+++ Records shown

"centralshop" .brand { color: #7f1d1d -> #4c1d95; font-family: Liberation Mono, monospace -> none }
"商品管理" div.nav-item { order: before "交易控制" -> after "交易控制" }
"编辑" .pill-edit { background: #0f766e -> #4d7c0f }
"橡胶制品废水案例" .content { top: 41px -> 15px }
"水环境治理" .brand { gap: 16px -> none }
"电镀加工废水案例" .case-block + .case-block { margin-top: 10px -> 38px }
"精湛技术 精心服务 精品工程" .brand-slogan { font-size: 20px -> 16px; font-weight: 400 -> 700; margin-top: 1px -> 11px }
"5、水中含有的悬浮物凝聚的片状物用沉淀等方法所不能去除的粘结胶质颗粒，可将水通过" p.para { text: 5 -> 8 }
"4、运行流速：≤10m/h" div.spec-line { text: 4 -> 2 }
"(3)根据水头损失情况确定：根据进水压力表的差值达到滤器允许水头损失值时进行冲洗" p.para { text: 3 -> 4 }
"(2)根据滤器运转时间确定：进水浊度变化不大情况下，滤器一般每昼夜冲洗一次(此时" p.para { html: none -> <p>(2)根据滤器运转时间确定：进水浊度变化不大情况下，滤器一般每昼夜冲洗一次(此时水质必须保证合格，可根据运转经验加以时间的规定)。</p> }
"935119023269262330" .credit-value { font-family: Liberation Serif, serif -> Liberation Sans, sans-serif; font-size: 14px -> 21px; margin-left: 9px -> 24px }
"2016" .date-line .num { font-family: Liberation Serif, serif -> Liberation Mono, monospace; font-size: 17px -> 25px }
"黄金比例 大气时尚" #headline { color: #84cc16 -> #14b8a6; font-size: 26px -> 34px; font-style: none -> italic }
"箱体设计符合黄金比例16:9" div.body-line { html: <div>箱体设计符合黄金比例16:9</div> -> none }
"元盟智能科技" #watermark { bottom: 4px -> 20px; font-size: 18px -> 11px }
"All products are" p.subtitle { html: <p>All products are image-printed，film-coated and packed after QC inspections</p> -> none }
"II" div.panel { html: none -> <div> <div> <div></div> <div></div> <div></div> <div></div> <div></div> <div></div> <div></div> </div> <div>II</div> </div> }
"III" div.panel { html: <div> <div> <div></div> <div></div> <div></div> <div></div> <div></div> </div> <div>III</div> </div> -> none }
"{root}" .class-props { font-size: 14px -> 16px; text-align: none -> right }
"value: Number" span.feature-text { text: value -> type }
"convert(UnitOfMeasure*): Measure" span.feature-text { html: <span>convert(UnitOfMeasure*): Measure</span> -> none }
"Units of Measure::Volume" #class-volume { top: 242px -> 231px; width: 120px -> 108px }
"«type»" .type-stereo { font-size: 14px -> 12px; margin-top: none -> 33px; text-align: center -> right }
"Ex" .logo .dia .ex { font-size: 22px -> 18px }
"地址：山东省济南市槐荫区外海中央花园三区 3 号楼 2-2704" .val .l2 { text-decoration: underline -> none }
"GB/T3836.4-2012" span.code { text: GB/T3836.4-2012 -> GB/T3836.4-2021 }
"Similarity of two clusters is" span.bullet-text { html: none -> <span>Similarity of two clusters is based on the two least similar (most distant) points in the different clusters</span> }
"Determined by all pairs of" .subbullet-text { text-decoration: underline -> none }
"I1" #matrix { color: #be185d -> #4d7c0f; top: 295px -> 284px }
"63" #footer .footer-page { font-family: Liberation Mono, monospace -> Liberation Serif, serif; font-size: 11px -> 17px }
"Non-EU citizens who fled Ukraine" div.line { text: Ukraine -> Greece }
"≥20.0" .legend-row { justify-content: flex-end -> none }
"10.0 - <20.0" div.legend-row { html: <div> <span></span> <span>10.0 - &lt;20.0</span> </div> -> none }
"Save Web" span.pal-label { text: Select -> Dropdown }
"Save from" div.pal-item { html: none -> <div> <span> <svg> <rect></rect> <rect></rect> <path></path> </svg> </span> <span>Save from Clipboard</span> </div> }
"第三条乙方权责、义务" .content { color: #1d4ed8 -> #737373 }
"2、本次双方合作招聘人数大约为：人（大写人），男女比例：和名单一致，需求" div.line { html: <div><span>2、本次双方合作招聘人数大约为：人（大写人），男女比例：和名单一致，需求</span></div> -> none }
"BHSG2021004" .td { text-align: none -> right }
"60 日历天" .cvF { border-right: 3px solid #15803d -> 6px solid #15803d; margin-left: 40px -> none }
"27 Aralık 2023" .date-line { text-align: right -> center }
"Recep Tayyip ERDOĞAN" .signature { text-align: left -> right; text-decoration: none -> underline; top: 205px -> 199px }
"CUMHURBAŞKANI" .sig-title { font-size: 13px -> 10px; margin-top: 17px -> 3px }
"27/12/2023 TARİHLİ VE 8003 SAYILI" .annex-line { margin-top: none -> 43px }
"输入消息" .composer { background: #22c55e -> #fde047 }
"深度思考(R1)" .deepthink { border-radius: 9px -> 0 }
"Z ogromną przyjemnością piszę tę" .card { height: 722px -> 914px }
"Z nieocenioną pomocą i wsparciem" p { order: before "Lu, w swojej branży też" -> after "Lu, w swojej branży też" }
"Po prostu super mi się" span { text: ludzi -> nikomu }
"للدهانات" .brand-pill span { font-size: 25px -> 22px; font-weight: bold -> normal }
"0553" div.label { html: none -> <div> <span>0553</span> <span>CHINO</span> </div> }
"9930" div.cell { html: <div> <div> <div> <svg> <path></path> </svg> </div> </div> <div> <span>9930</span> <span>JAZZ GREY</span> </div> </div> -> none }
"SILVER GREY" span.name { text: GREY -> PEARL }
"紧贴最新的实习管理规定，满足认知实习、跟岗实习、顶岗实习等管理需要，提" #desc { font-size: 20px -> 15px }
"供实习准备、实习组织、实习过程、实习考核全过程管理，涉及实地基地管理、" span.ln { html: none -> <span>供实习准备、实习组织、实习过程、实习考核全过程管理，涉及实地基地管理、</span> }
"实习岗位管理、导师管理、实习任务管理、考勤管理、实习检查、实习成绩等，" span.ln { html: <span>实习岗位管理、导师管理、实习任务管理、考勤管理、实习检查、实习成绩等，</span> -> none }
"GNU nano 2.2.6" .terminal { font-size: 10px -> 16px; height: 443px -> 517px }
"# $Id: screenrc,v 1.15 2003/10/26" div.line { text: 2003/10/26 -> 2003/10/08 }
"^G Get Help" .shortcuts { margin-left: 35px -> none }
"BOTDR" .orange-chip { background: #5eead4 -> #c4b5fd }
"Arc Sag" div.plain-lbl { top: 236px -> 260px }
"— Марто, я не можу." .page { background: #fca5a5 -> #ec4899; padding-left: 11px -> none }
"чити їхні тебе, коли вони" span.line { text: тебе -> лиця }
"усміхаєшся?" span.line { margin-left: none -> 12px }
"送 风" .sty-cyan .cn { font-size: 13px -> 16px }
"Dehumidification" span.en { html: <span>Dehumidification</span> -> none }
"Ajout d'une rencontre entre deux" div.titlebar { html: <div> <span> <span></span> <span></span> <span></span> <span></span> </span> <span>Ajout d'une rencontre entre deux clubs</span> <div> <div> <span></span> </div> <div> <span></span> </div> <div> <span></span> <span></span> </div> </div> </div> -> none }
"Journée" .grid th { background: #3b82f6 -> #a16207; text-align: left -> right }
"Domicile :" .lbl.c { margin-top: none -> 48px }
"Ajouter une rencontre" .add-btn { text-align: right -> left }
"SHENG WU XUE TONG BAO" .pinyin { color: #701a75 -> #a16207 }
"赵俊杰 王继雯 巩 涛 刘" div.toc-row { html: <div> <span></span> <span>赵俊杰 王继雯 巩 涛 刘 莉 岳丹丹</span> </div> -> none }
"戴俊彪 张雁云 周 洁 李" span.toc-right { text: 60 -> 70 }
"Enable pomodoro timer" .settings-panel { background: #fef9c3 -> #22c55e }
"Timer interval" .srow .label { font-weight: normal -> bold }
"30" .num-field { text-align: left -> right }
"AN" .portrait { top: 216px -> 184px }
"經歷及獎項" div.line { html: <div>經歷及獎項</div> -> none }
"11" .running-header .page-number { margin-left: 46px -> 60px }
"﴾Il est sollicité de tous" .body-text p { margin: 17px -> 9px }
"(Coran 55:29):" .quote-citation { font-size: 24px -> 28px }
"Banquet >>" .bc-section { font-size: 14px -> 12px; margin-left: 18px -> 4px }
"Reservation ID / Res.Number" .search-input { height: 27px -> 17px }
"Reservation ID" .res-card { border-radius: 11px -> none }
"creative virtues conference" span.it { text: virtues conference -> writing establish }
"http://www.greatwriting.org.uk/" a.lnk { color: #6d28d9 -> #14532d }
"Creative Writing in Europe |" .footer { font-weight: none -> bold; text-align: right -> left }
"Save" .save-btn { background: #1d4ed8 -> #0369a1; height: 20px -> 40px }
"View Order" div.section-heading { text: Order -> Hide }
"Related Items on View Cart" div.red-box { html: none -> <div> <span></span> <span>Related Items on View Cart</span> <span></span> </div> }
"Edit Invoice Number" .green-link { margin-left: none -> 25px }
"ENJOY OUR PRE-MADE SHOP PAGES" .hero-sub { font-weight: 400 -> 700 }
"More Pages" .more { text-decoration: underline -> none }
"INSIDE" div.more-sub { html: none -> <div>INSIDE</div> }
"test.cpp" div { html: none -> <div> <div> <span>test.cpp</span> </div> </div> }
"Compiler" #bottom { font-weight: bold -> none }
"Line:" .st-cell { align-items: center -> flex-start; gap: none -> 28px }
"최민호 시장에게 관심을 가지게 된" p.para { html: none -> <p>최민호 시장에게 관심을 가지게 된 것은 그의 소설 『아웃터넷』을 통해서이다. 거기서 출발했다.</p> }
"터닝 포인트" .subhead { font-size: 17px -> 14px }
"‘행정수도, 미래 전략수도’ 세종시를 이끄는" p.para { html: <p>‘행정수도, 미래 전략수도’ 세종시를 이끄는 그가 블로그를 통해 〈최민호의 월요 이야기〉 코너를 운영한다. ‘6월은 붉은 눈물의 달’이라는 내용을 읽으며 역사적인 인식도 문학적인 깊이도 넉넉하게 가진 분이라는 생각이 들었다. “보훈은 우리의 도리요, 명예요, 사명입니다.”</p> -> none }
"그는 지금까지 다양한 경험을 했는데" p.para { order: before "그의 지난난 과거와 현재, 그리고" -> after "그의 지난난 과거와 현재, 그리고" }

++++++

Aim of the exercise ::
Check the records above and copy each line that has the string "more".

Your solution ::
"More Pages" .more { text-decoration: underline -> none }
"INSIDE" div.more-sub { html: none -> <div>INSIDE</div> }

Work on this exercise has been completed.